If you answered "no" to most of these, it's probably best to stick with a monolith for now. Remember, you can always start with a modular monolith and move into microservices later as your needs evolve.
However, if you answered “yes” to most of them, head on over to the dispatch repository for some microservice tips.
Reader Challenge
Have you encountered a "microservice mirage" in your own projects? Reply and share your story! I'd love to feature it in a future edition.
Until next time,
Bradley
Chief Advocate for Keeping It Simple
P.S.
Despite the attraction of microservices, many successful companies still power their applications with monoliths:
Basecamp: The popular project management tool is built as a monolith in Rails. Basecamp's team has consistently advocated for the simplicity and productivity of monolithic architectures.
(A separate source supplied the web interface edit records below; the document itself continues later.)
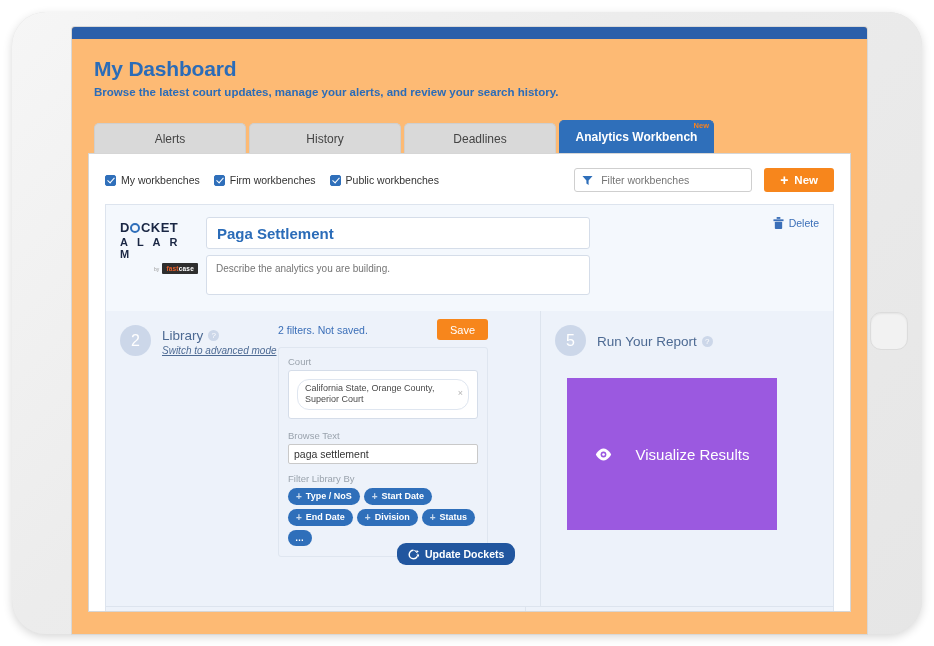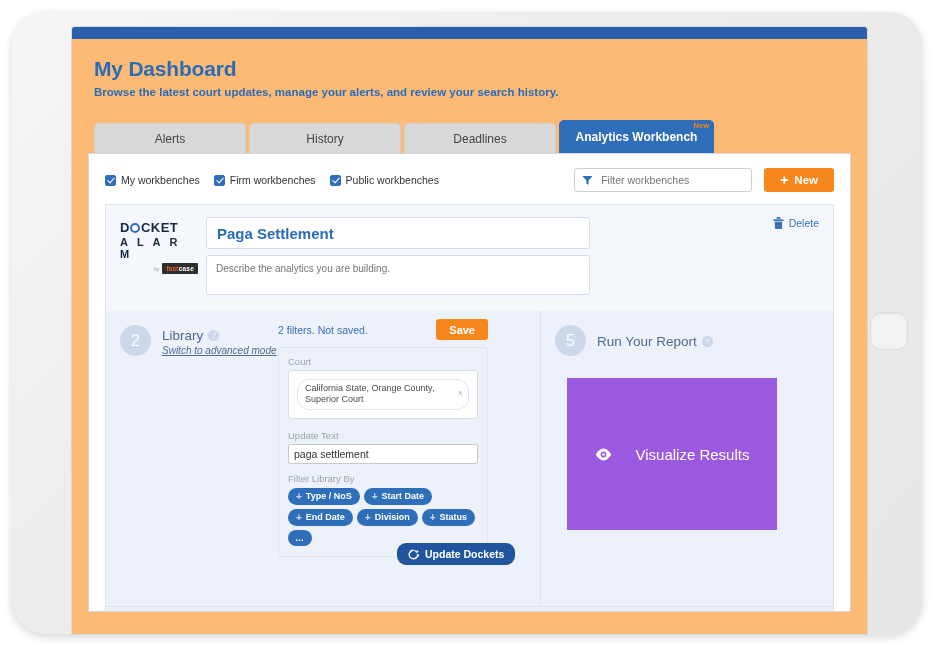--- a/index.html
+++ b/index.html
@@ -167,7 +167,7 @@
   #filters-count{ font-size:10.5px; color:#3b6fb8; }
   #save-btn{
     margin-left:auto; background:#f7861c; color:#fff; border:none; border-radius:3px;
-    height:21px; padding:0 13px; font-size:11px; font-weight:bold; cursor:pointer;
+    height:21px; padding:0 13px; font-size:11px; font-weight:normal; cursor:pointer;
     font-family:inherit;
   }
   #filters-box{ border:1px solid #dfe6f0; border-radius:3px; background:#edf2fa; padding:8px 9px 10px 9px; }

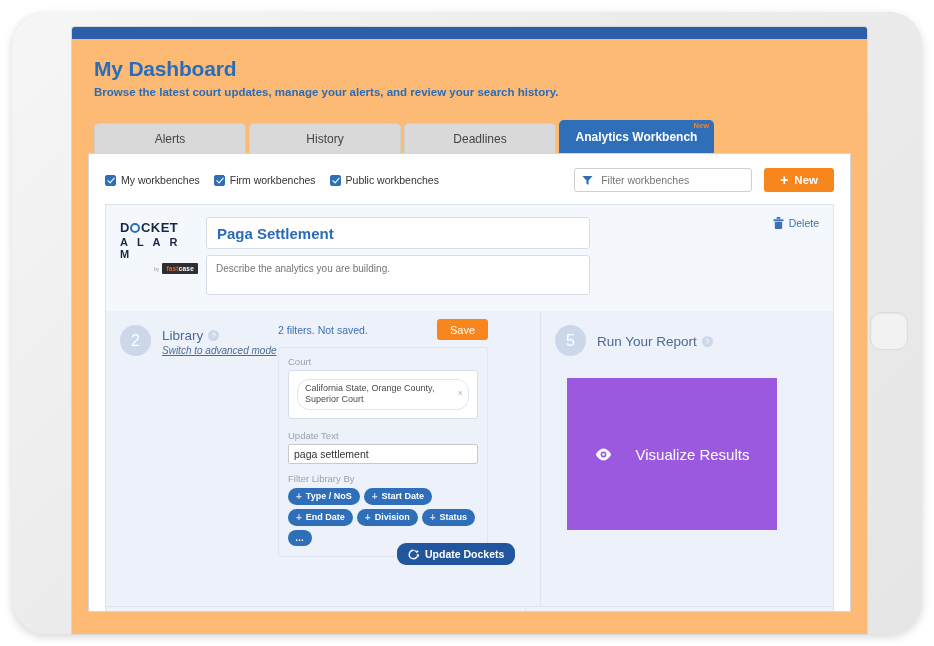--- a/index.html
+++ b/index.html
@@ -341,7 +341,7 @@
                   </div>
                 </div>
 
-                <div class="f-label">Update Text</div>
+                <div class="f-label">Browse Text</div>
                 <input id="docket-text-input" value="paga settlement" style="">
 
                 <div id="chip-label">Filter Library By</div>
Stack Overflow: The go-to platform for developer questions runs on a .NET monolith. They've scaled to handle millions of requests per day.
Shopify: The e-commerce company that powers over a million businesses runs on a monolithic Rails application. Despite their scale, they've found the monolith to be the most efficient way to deliver new features.
GitHub: The world's largest code hosting platform was a Ruby on Rails monolith for most of its history. They only started breaking out microservices as they approached truly massive scale.
These companies demonstrate that monoliths are not just viable, but often the smart choice to start. They've been able to scale, maintain, and evolve their applications without the complexity of microservices. To be fair, these companies also have mature engineering teams and mechanisms. They've invested in practices like modular design, extensive testing, and continuous delivery to keep their monoliths manageable.